Posted by Miss Cellania in Bathroom Reader, Food & Drink on February 28, 2011 at 5:23 am

The following is an article from Uncle John’s Heavy Duty Bathroom Reader.

Americans eat nearly three billion boxes of cereal every year. And yet few of us know how Rice Krispies, Corn Pops, or any other cereal is made. Here’s a look at the science behind some of our favorite breakfast foods.

(Image credit: Flickr user Snugg LePup)

NATURAL-BORN POPPER

Popcorn for breakfast? It’s not the first thing most people think of eating in the morning, and it’s not marketed as a breakfast food. But popcorn does have many of the qualities that cereal manufacturers look for in a breakfast food; It’s light and airy, it’s crispy, and it crunches when you eat it. If you put some popcorn in a bowl and poured milk over it, it would probably stay crunchy at least as long as your favorite breakfast cereal does.

But what about foods that don’t pop naturally the way that popcorn does? Quite a bit of the technology used in the manufacture of breakfast cereals is employed specifically to make those foods “poppable” -to produce desirable, popcorn-like qualities in foods that don’t normally have them. Foods like whole-grain rice and wheat, for example. Or grains that have been milled into flour, then mixed with other ingredients to make dough that is then baked into individual pieces of cereal.

POPCORN 101

To understand how whole grains and dough end up as Puffed Wheat, Cheerios, and Kix, it helps to understand what makes popcorn pop in the first place.

(Image credit: Flickr user Jaymi Heimbuch)

* A kernel of popcorn consists of a hard shell that surrounds a dense, starchy center, and there’s a lot of moisture in the starch. When you place a bag of unpopped popcorn in the microwave oven, the microwave “cooks” the popcorn by heating the moisture in the starch. The starch softens and develops a consistency similar to gelatin as it cooks.

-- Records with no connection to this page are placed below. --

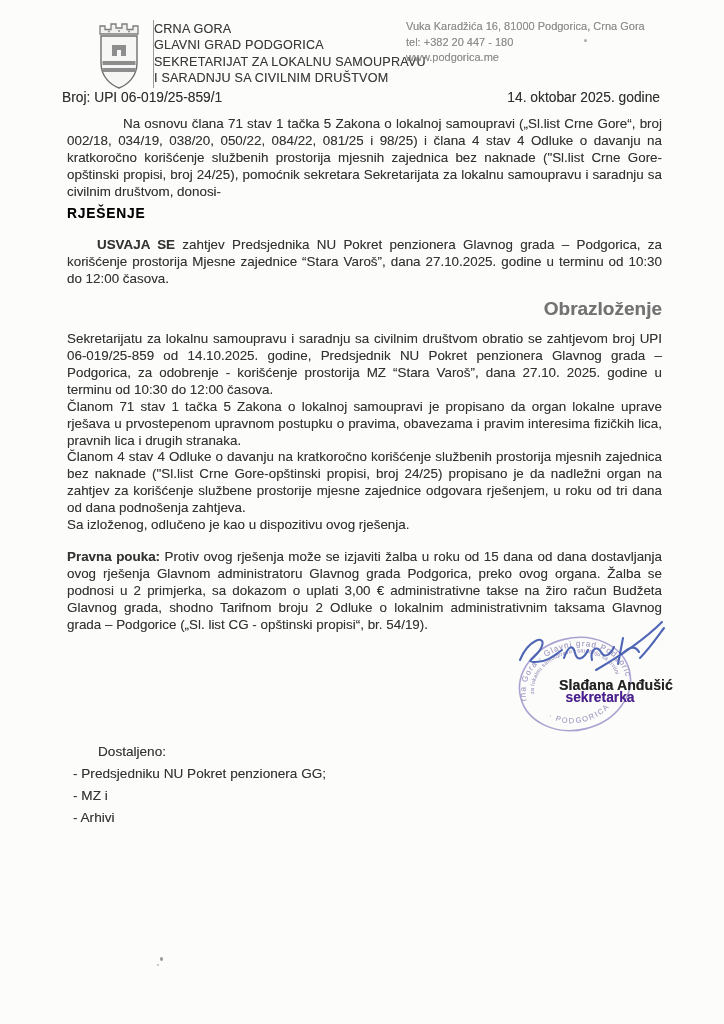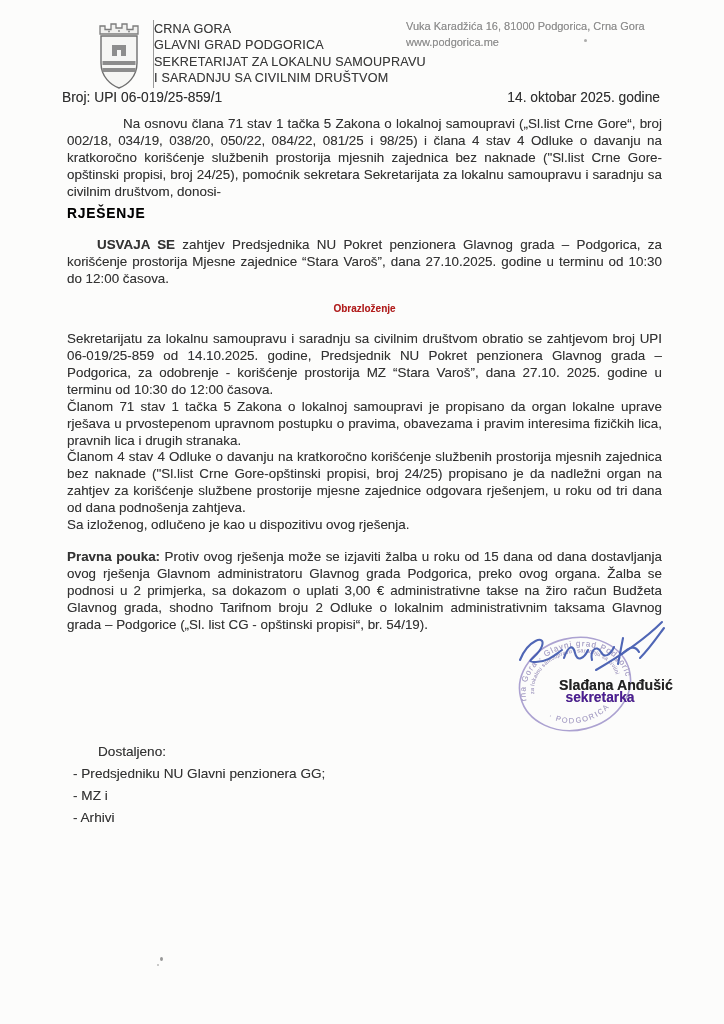"tel: +382 20 447 -" div { html: none -> <div>tel: +382 20 447 - 180</div> }
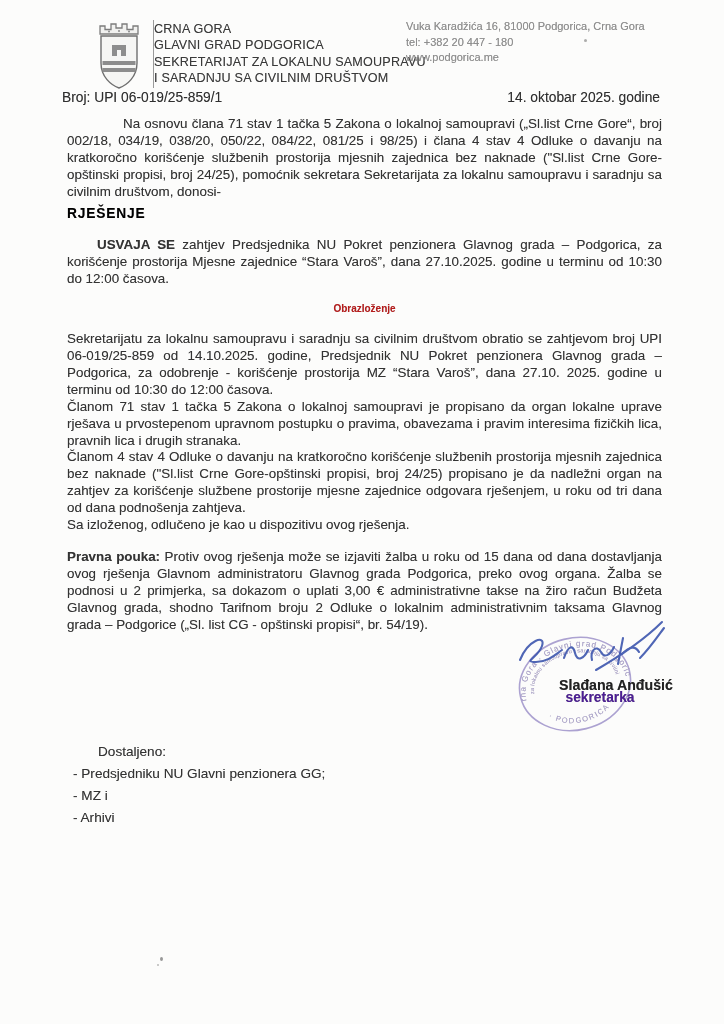"Obrazloženje" h2.doc-subtitle { color: #b91c1c -> #737373; font-size: 10px -> 19px; text-align: center -> right }
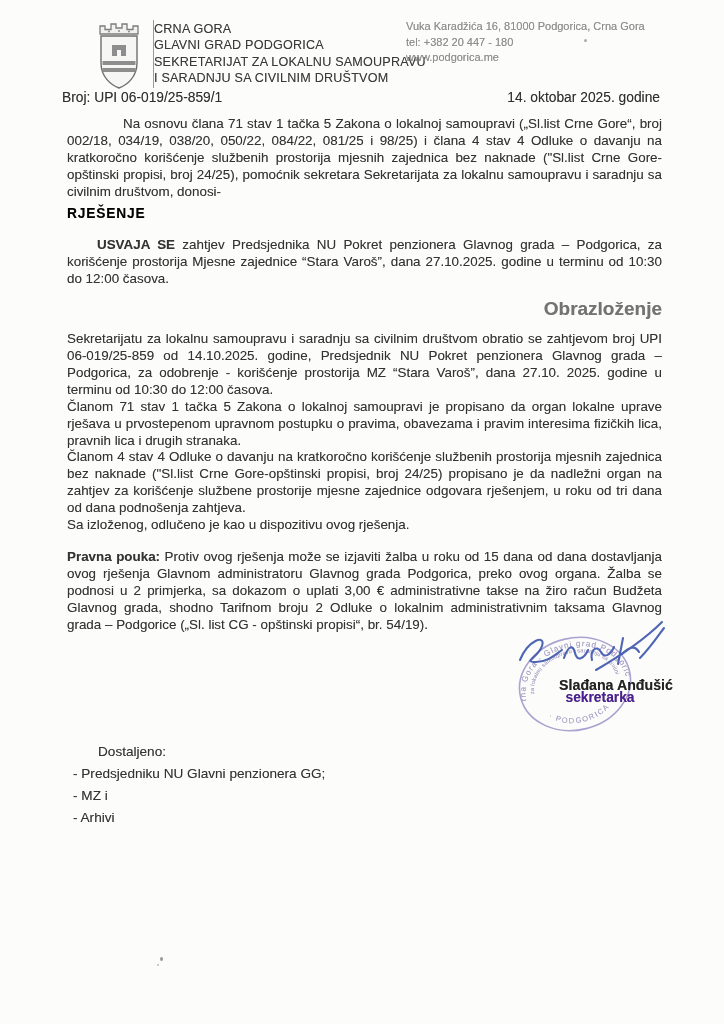"- Predsjedniku NU Glavni penzionera" div { text: Glavni -> Pokret }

* When the moisture is heated to the boiling point, it converts into steam and begins to expand. Or at least it wants to: What makes popcorn different from most other grains is that its hard outer shell does not allow the steam to escape. Instead, the kernel of corn becomes like a tiny pressure cooker: The steam pressure builds up until the outer shell can no longer contain it, and it ruptures.

* If you’ve ever opened a bottle of champagne or shaken a bottle of soda, or squirted a dollop of shaving cream into your hand, it’s easy to understand what happens next: When the shell cracks, the pressure drops and the moisture in the starch instantly converts from a liquid state to a gaseous state, creating air bubbles in the cooked, gelatinous starch that causes it to froth up in a foamy mass, expanding it to 30 or 40 times its original size. The steam escapes, leaving behind the dried, crunchy, styrofoamy starch that we know as popcorn.

POP! GOES THE CEREAL

Wheat and rice don’t have external shells that trap steam the way corn does, so if you want to obtain popcornlike results with these grains, you have to provide the pressure cooker. When cereal companies want to make puffed wheat, puffed rice, or puffed dough, they do just that, using a process known as “gun puffing” developed by Quaker Oats researchers at the turn of the 20th century. Why is it called gun puffing? Because the process was perfected using an actual Army cannon -one that saw action in the Spanish American War- that was converted into a pressure cooker. (Corn kernels can also be gun puffed. That’s how Kellogg’s Corn Pops are made.)


(YouTube link)

Corn Pops, Puffed Wheat, and Puffed Rice

* Whole grains are steam cooked in a pressure cooker (or cannon) until the pressure builds to about 200 pounds per square inch (psi), or about 13.6 times the actual atmospheric pressure (at sea level).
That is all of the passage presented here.